-- Opening Marker --

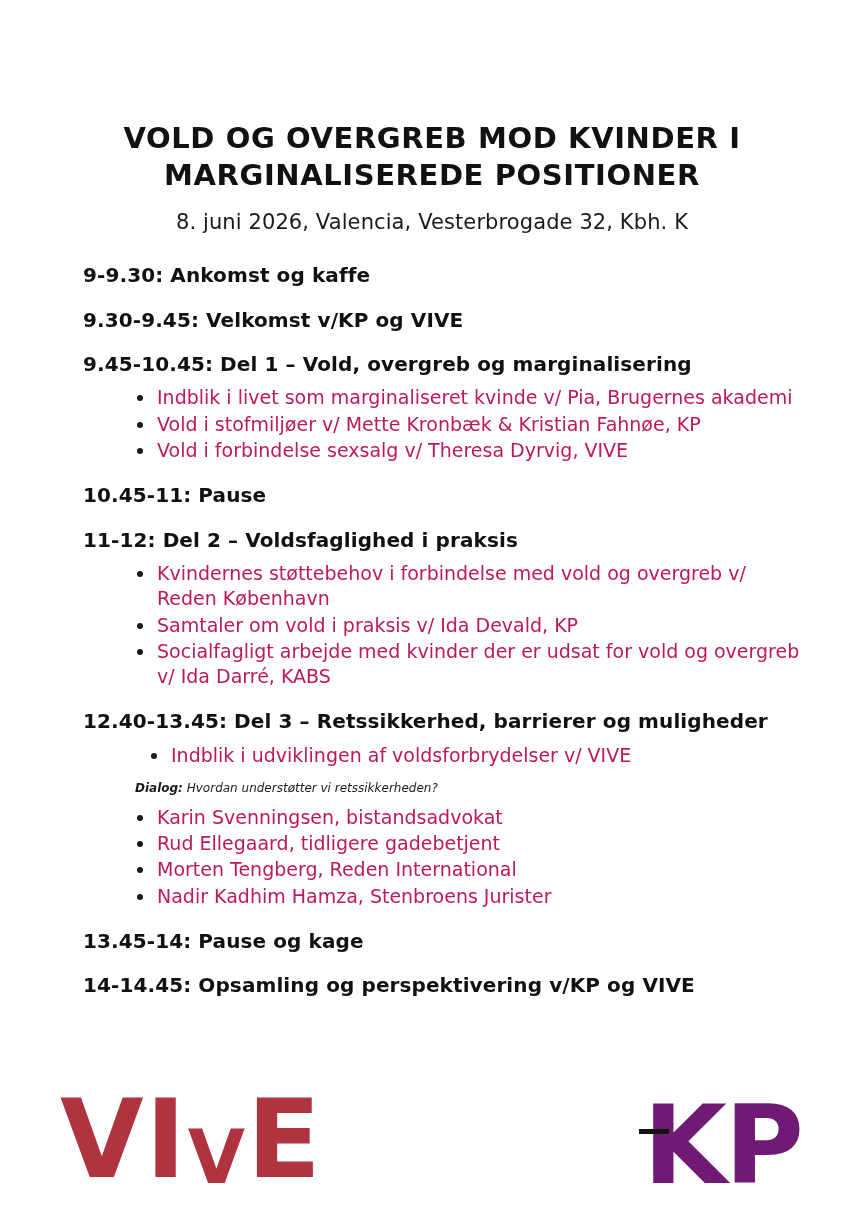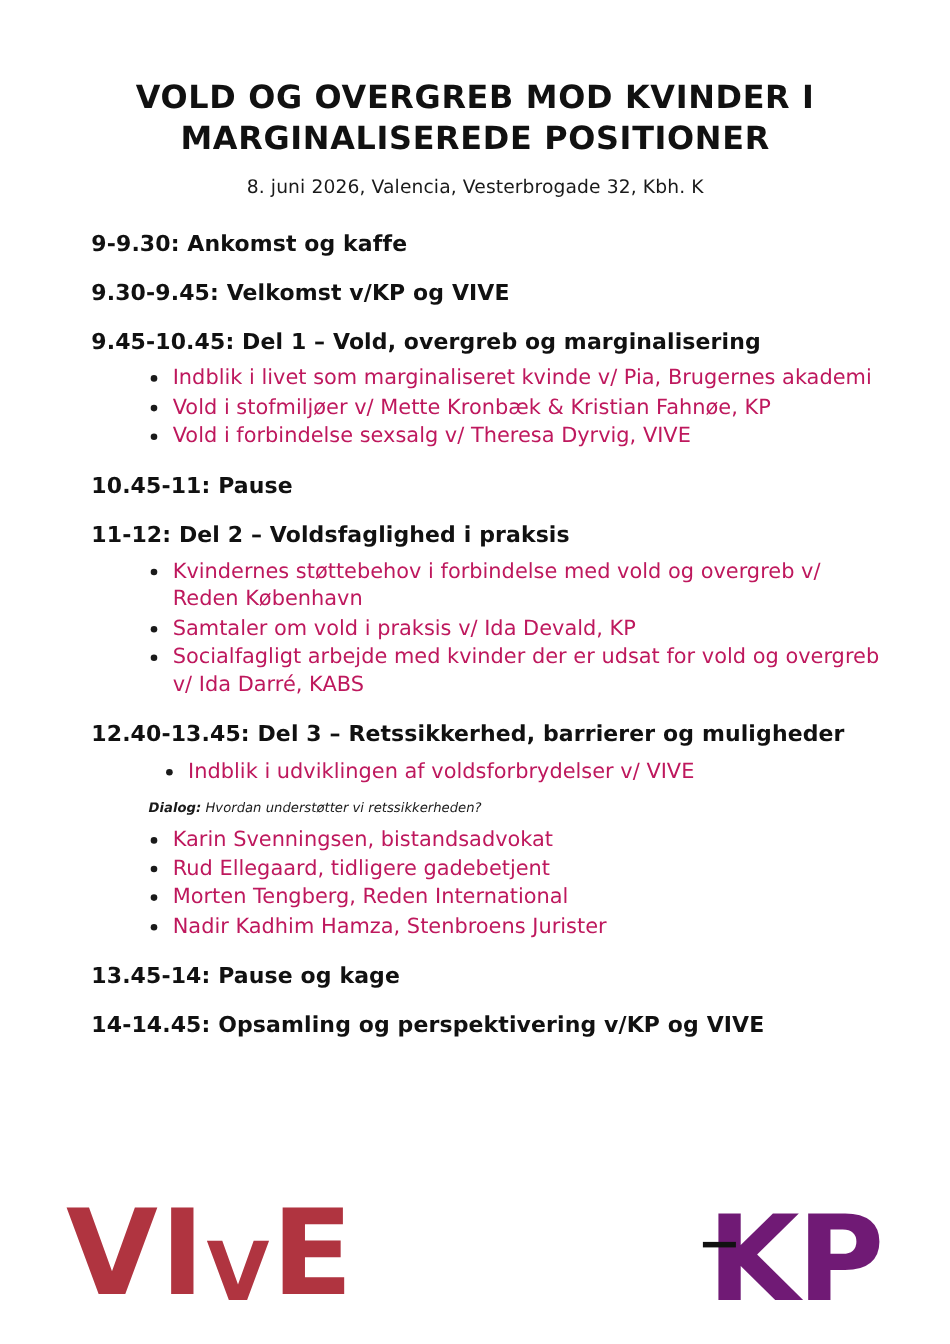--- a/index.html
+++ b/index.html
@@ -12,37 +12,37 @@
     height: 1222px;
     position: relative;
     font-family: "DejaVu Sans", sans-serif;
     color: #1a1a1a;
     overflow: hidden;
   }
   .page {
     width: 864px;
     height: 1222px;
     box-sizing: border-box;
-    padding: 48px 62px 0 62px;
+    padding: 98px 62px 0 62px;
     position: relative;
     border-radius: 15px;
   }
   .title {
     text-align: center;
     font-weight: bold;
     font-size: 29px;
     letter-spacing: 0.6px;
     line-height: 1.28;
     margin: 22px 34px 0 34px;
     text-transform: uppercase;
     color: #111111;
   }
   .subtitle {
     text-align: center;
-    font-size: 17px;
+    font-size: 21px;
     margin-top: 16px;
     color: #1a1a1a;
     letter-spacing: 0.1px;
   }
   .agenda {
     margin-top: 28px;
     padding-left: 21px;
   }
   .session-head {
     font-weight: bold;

-- Closing Marker --

## What the exercise asks
List all lines in the material containing the string "padding".

## Problem solution
-    padding: 48px 62px 0 62px;
+    padding: 98px 62px 0 62px;
     padding-left: 21px;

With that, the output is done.